2006-02-23 Thread Walter Haidinger
On Thu, February 23, 2006 04:24, David Shaw wrote:
>> Does GnuPG support remote keyrings?
>
> No, unless it's via a remote filesystem (NFS, SMB, some magic with
> fuse, etc).

Well, would have been nice, though. I'll stick to rsync to distribute
secret keyrings then.

>> This is a general limitation, not to be solved by the ldap code,
>> IMHO. AFAIK, 1.4.2 only supports a single keyserver, right?
>> Therefore, any keyserver options apply to the one set. There should
>> be a mechanism to specify multiple keyservers, each with its own
>> option set, binddn and bindpw just being one of them.
>
> I'm not sure I agree with this.  GnuPG does support multiple
> keyservers in the sense that it handles preferred keyserver records on
> keys, as well as the new auto-key-locate feature.  All of these have
> the same set of options, as keyserver options are not per-keyserver.

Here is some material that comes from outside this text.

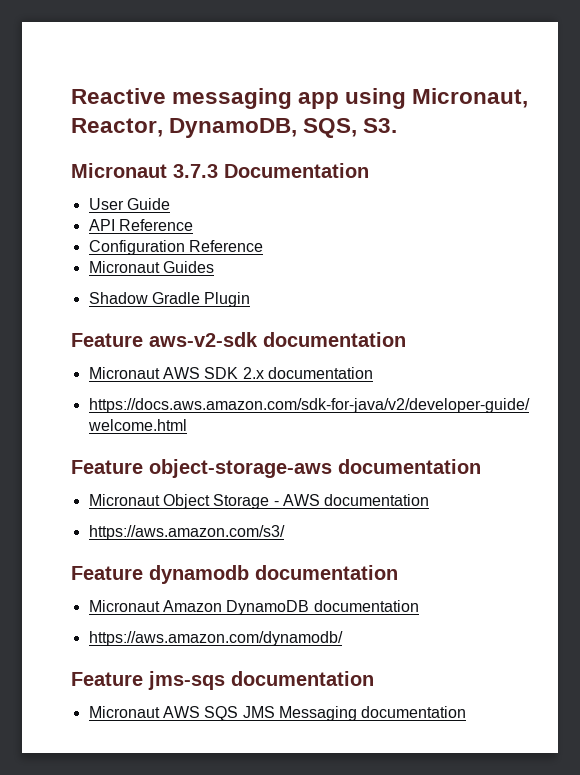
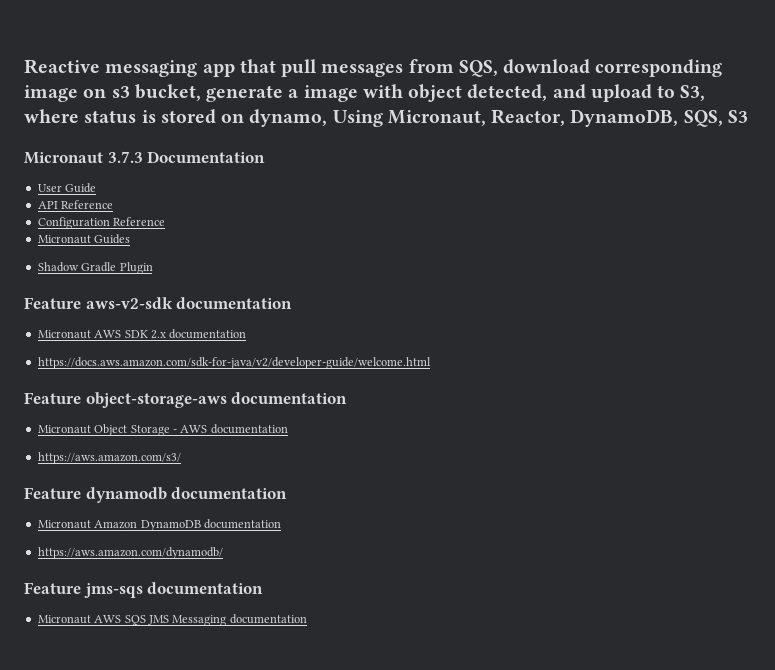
- Reactive messaging app using Micronaut, Reactor, DynamoDB, SQS, S3.
+ Reactive messaging app that pull messages from SQS, download corresponding image on s3 bucket, generate a image with object detected, and upload to S3, where status is stored on dynamo, Using Micronaut, Reactor, DynamoDB, SQS, S3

I was unaware that _all_ keyserver options apply to any type, i.e.
http/hkp/ldap.
The manpage talks about 'a' preferred keyserver, though, so I thought
that there can be only one, which means all options are global anyways.
Haven't had a look at the new auto-key-locate feature yet.

> They're not "options for keyserver x" - they are "options that pertain
> to keyservers".

No, not yet but would make sense now with binddn and binddn.
However, just a single LDAP server I can authenticate against, is fine for me.

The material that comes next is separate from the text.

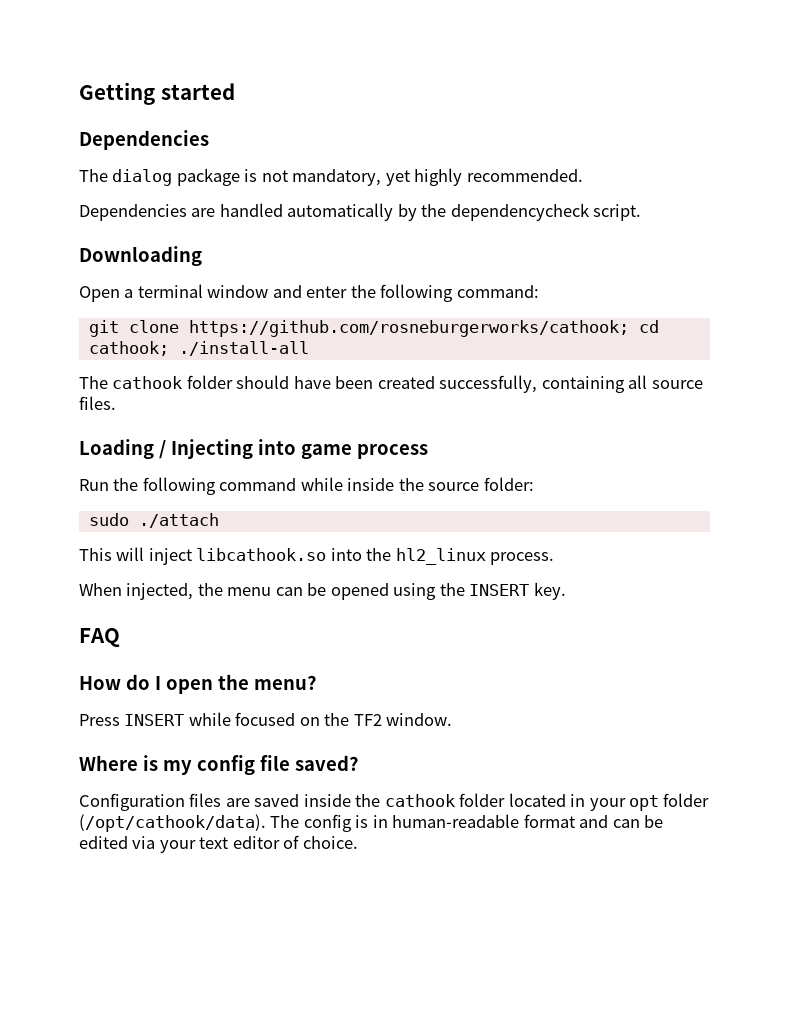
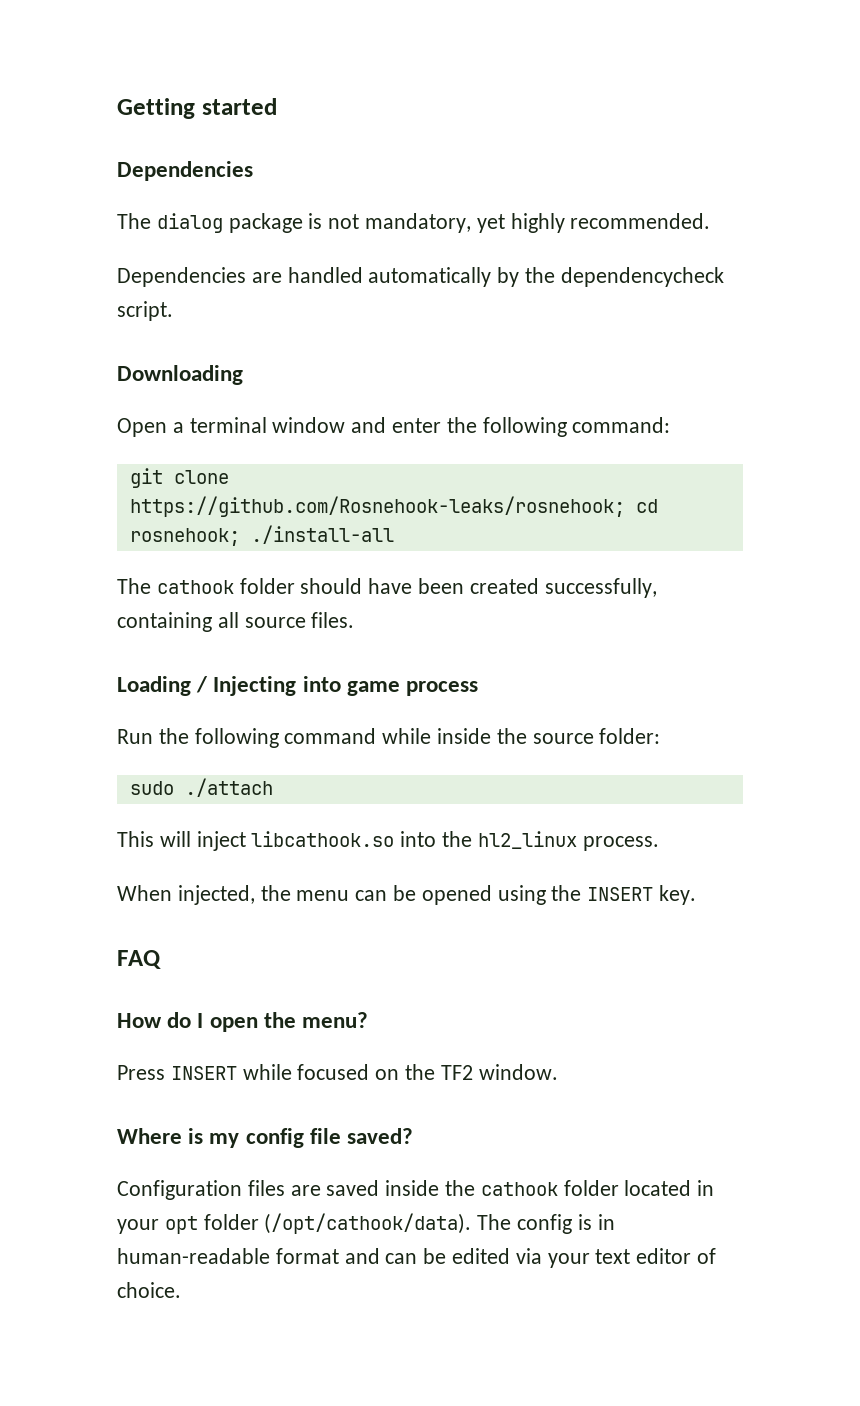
- git clone https://github.com/rosneburgerworks/cathook; cd cathook; ./install-all
+ git clone https://github.com/Rosnehook-leaks/rosnehook; cd rosnehook; ./install-all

> Until yesterday, in fact, when I added binddn and bindpw, all the
> options were not meaningful except in the general sense.

That's what I meant with "general limitation" above.

> I think the right place for the solution is in gpgkeys_ldap itself.
> Certainly, HTTP, FTP, and HKP have no notion of a DN to bind to.

If you create a framework which allows for options to apply to
certain keyservers, why limit yourself to LDAP only?
What if HTTP or FTP keyservers require authentication?
How would you do e.g. basic authentication against multiple
HTTP keyservers, each with different username and password?

Therefore, implementing keyserver specific options _just_ for LDAP
simply doesn't make sense, or does it?